Examples of the bis[(aminophenoxy)phenyl]propane include 2,2-bis[4-(2-methyl-4-aminophenoxy)phenyl]propane, 2,2-bis[4-(2,6-dimethyl-4-aminophenoxy)phenyl]propane, 2,2-bis[4-(3-aminophenoxy)phenyl]propane, 2,2-bis[4-(4-aminophenoxy)phenyl]propane, 2,2-bis[3-(3-aminophenoxy)phenyl]propane, and 2,2-bis[3-(4-aminophenoxy)phenyl]propane.
Examples of the bisaminophenoxybenzene include 1,3-bis(3-aminophenoxy)benzene, 1,3-bis(4-aminophenoxy)benzene, 1,4-bis(3-aminophenoxy)benzene, 1,4-bis(4-aminophenoxy)benzene, 1,4-bis(2-methyl-4-aminophenoxy)benzene, 1,4-bis(2,6-dimethyl-4-aminophenoxy)benzene, 1,3-bis(2-methyl-4-aminophenoxy)benzene, and 1,3-bis(2,6-dimethyl-4-aminophenoxy)benzene.
Examples of the bis(amino-α,α′-dimethylbenzyl)benzene (another name: bisaminophenyldiisopropylbenzene) include 1,4-bis(4-amino-α,α′-dimethylbenzyl)benzene (BiSAP, another name: α,α′-bis(4-aminophenyl)-1,4-diisopropylbenzene), 1,3-bis[4-(4-amino-6-methylphenoxy)-α,α′-dimethylbenzyl]benzene, α,α′-bis(2-methyl-4-aminophenyl)-1,4-diisopropylbenzene, α,α′-bis(2,6-dimethyl-4-aminophenyl)-1,4-diisopropylbenzene, α,α′-bis(3-aminophenyl)-1,4-diisopropylbenzene, α,α′-bis(4-aminophenyl)-1,3-diisopropylbenzene, α,α′-bis(2-methyl-4-aminophenyl)-1,3-diisopropylbenzene, α,α′-bis(2,6-dimethyl-4-aminophenyl)-1,3-diisopropylbenzene, and α,α′-bis(3-aminophenyl)-1,3-diisopropylbenzene.
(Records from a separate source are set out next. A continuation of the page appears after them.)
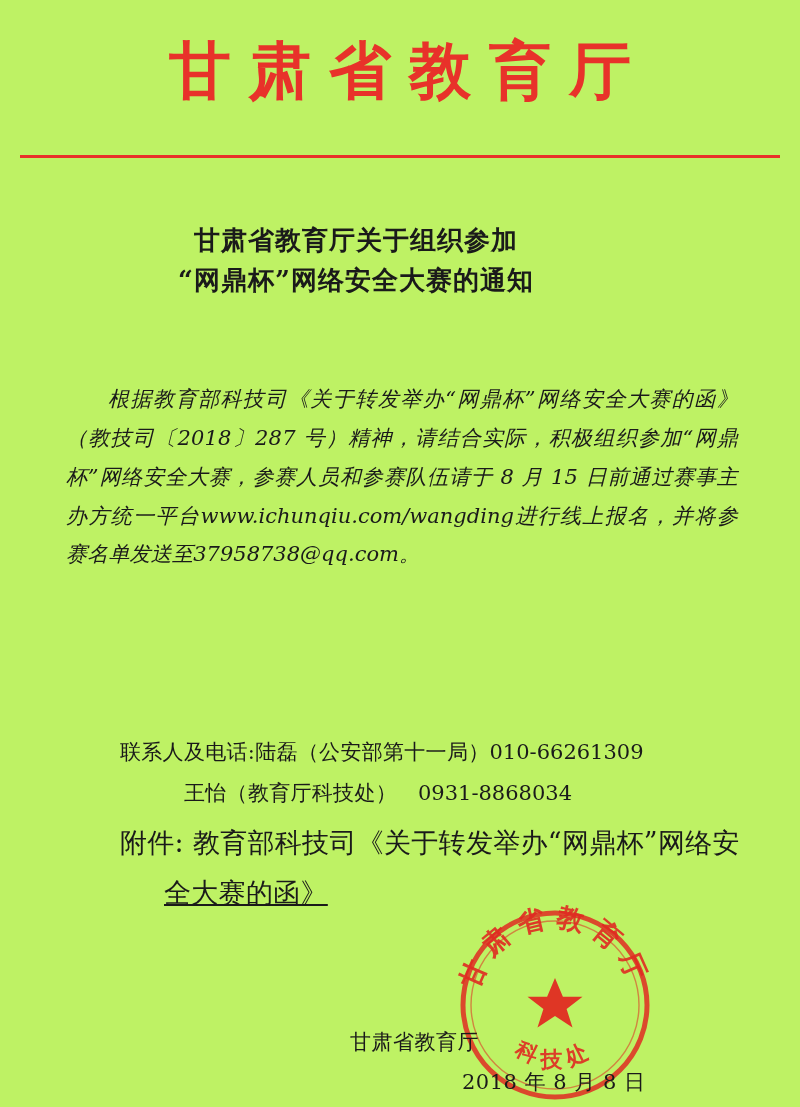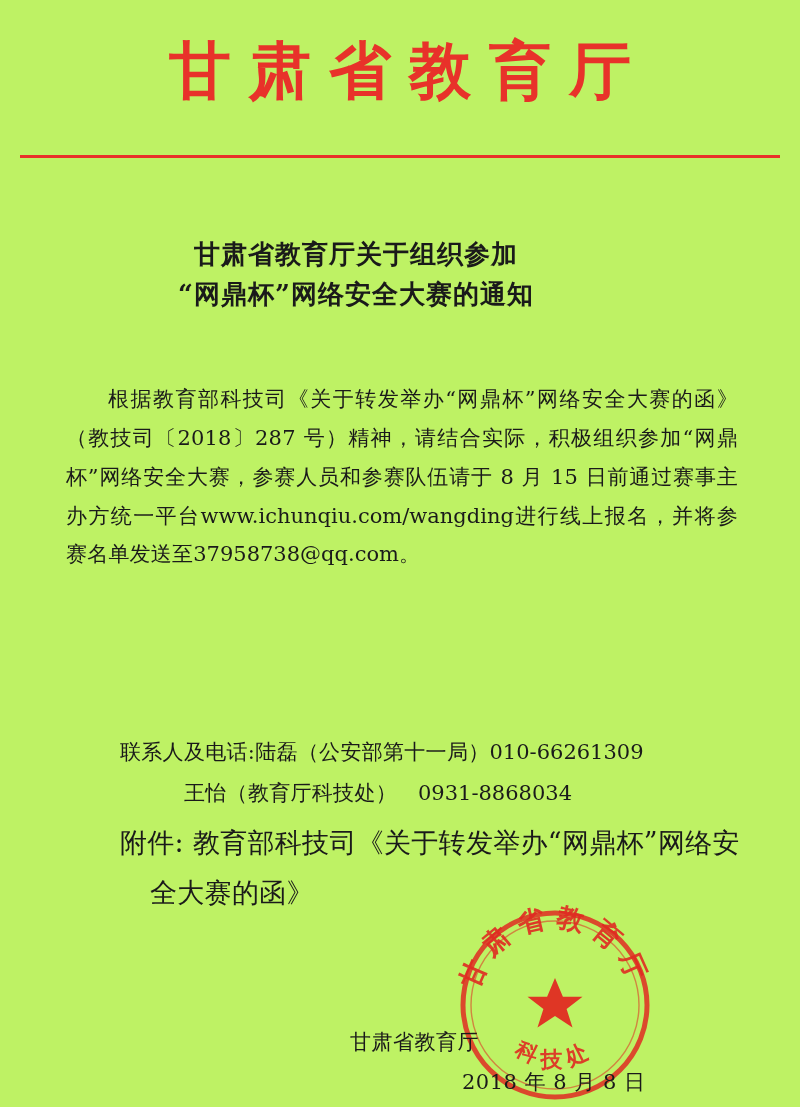"甘肃省教育厅关于组织参加" .doc-heading { top: 234px -> 220px }
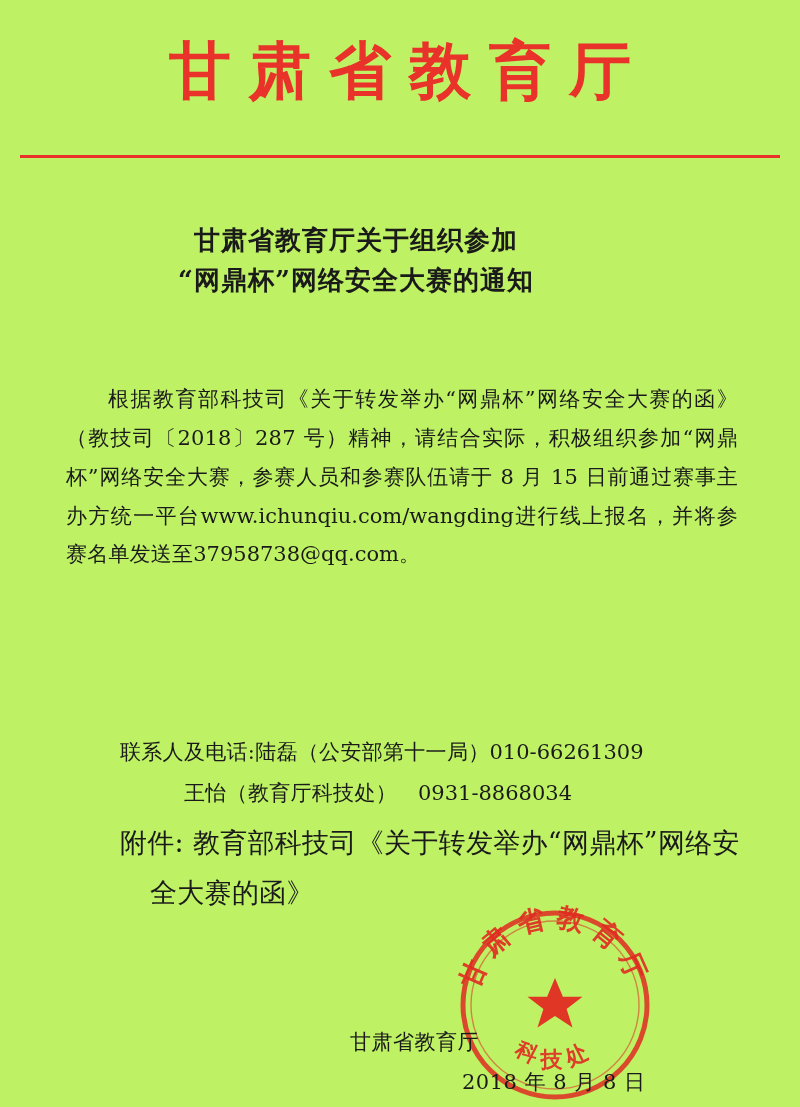"根据教育部科技司《关于转发举办“网鼎杯”网络安全大赛的函》（教技司〔2018〕2" .para { font-style: none -> italic }
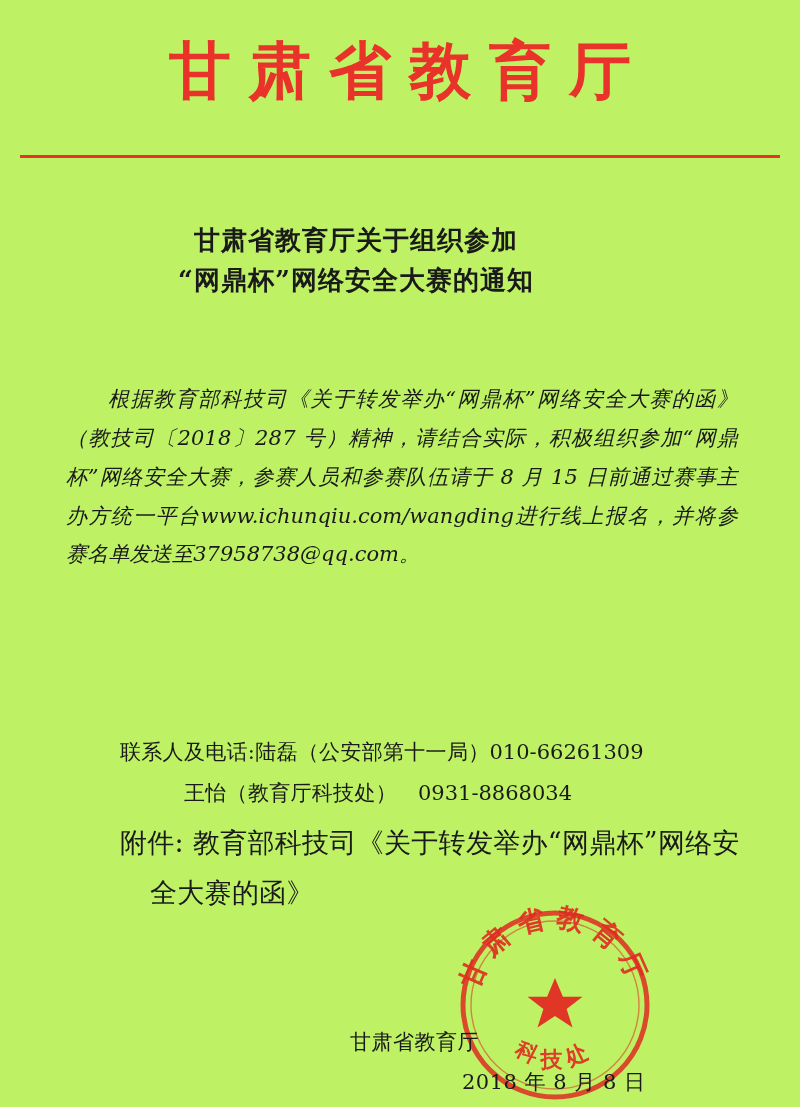"全大赛的函》" .attachment .cont { margin-left: 30px -> 44px; text-decoration: none -> underline }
Examples of the bisaminophenyl fluorene include 9,9-bis(4-aminophenyl)fluorene, 9,9-bis(2-methyl-4-aminophenyl)fluorene, and 9,9-bis(2,6-dimethyl-4-aminophenyl)fluorene.
Examples of the bisaminophenylcyclopentane include 1,1-bis(4-aminophenyl)cyclopentane, 1,1-bis(2-methyl-4-aminophenyl)cyclopentane, and 1,1-bis(2,6-dimethyl-4-aminophenyl)cyclopentane.
Examples of the bisaminophenylcyclohexane include 1,1-bis(4-aminophenyl)cyclohexane, 1,1-bis(2-methyl-4-aminophenyl)cyclohexane, 1,1-bis(2,6-dimethyl-4-aminophenyl)cyclohexane, and 1,1-bis(4-aminophenyl)4-methyl-cyclohexane.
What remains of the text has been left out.